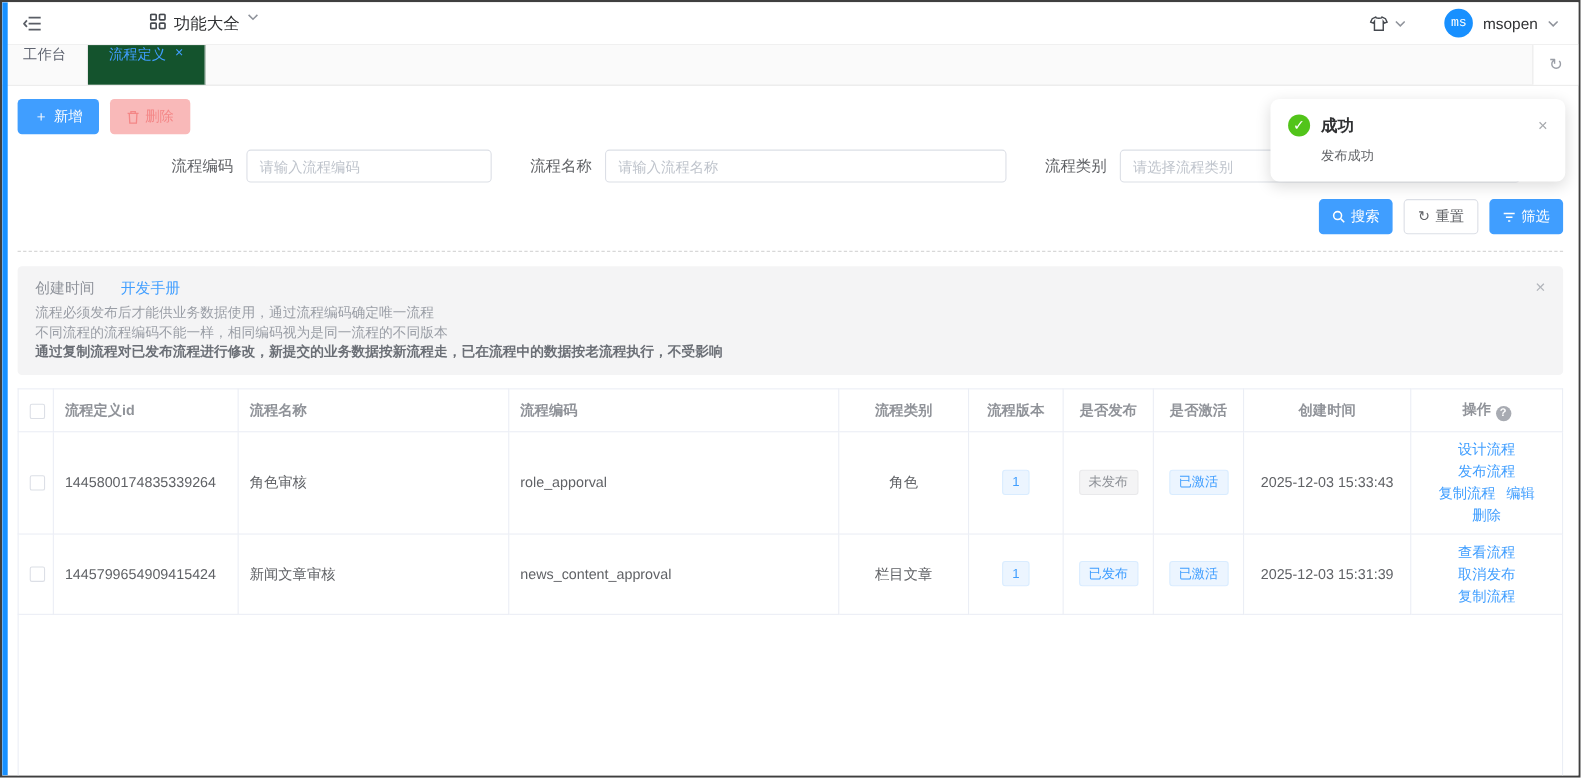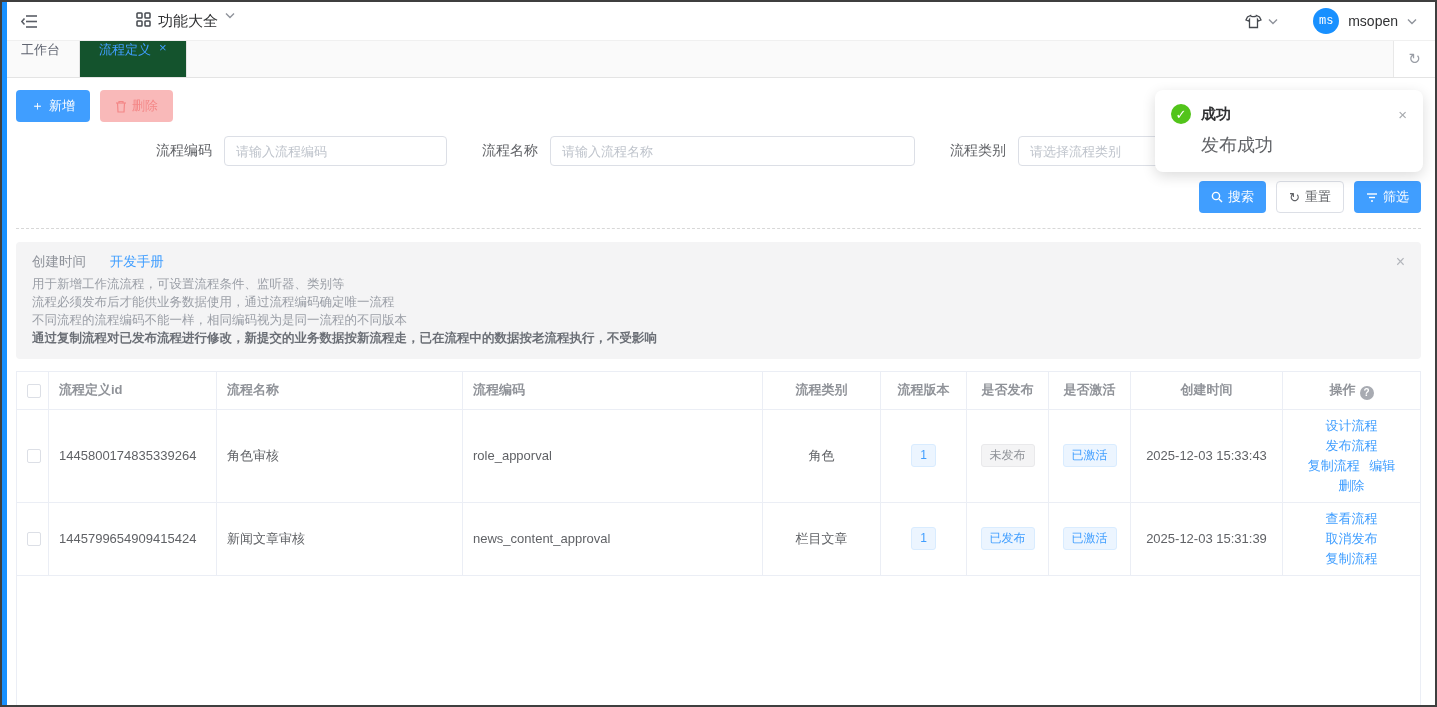--- a/index.html
+++ b/index.html
@@ -128,7 +128,7 @@
   }
   .toast-title { font-size: 15px; font-weight: bold; color: #303133; margin-left: 10px; }
   .toast-close { margin-left: auto; color: #a6a9ad; font-size: 15px; line-height: 1; cursor: pointer; }
-  .toast-msg { font-size: 18px; color: #606266; margin: 9px 0 0 30px; }
+  .toast-msg { font-size: 12px; color: #606266; margin: 9px 0 0 30px; }
   svg { display: block; }
 </style>
 </head>

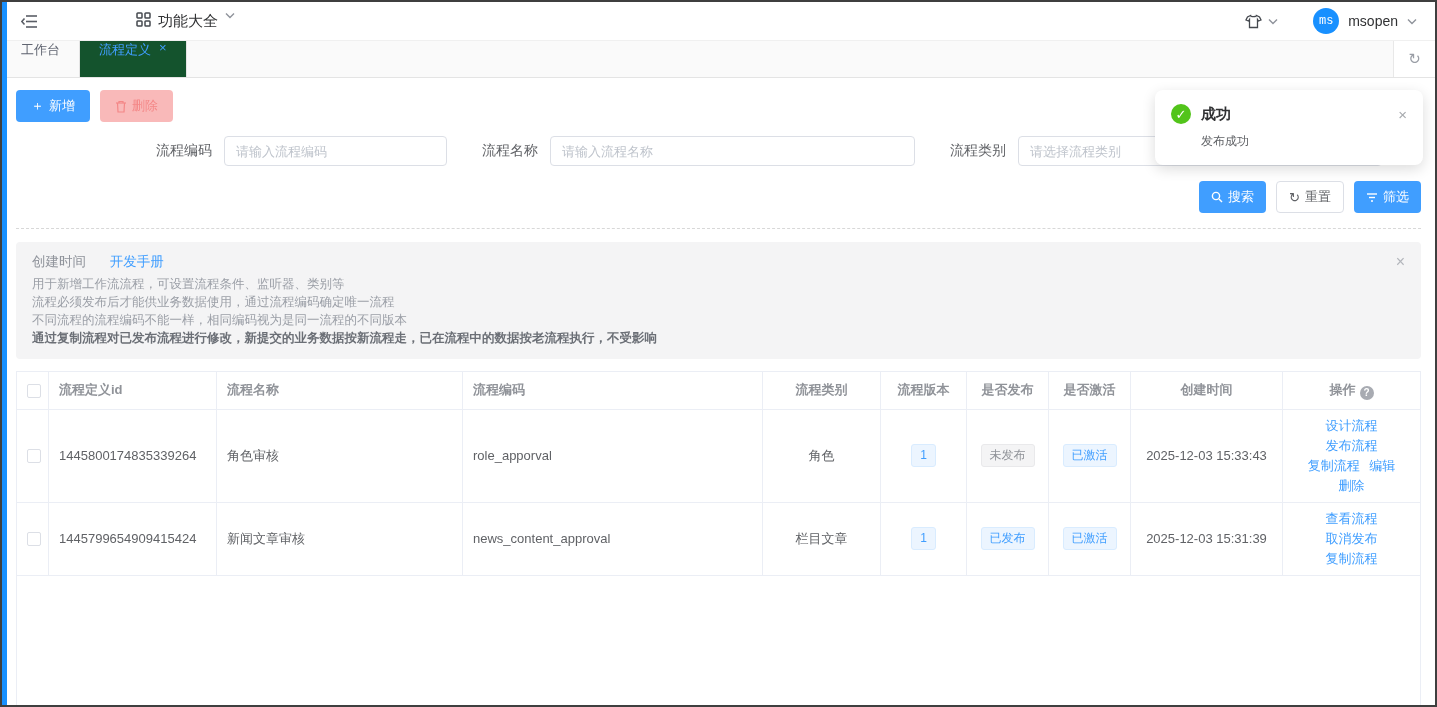--- a/index.html
+++ b/index.html
@@ -271,7 +271,6 @@
         <span>创建时间</span>
         <a class="info-link">开发手册</a>
       </div>
-      <div class="info-line">用于新增工作流流程，可设置流程条件、监听器、类别等</div>
       <div class="info-line">流程必须发布后才能供业务数据使用，通过流程编码确定唯一流程</div>
       <div class="info-line">不同流程的流程编码不能一样，相同编码视为是同一流程的不同版本</div>
       <div class="info-line info-line-bold">通过复制流程对已发布流程进行修改，新提交的业务数据按新流程走，已在流程中的数据按老流程执行，不受影响</div>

- [WORK REQUEST] Read the lines above. Gather those in which the string "size" is found.

- [ANSWER BOX]
   .toast-title { font-size: 15px; font-weight: bold; color: #303133; margin-left: 10px; }
   .toast-close { margin-left: auto; color: #a6a9ad; font-size: 15px; line-height: 1; cursor: pointer; }
-  .toast-msg { font-size: 18px; color: #606266; margin: 9px 0 0 30px; }
+  .toast-msg { font-size: 12px; color: #606266; margin: 9px 0 0 30px; }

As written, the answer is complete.